> WHAT THE TASK ASKS: Lines from the material below that hold the string "none" are what is needed; copy each of them.

(RECORDS)

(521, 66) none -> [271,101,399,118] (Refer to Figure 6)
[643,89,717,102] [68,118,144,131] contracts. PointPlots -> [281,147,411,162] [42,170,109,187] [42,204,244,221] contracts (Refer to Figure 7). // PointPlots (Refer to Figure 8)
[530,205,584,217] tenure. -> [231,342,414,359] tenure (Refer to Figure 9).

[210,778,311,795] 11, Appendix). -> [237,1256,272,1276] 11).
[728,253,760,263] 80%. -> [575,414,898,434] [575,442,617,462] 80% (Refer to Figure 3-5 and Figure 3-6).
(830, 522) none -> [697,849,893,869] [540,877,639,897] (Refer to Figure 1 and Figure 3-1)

(End RECORDS)

> EXERCISE OUTPUT:
(521, 66) none -> [271,101,399,118] (Refer to Figure 6)
(830, 522) none -> [697,849,893,869] [540,877,639,897] (Refer to Figure 1 and Figure 3-1)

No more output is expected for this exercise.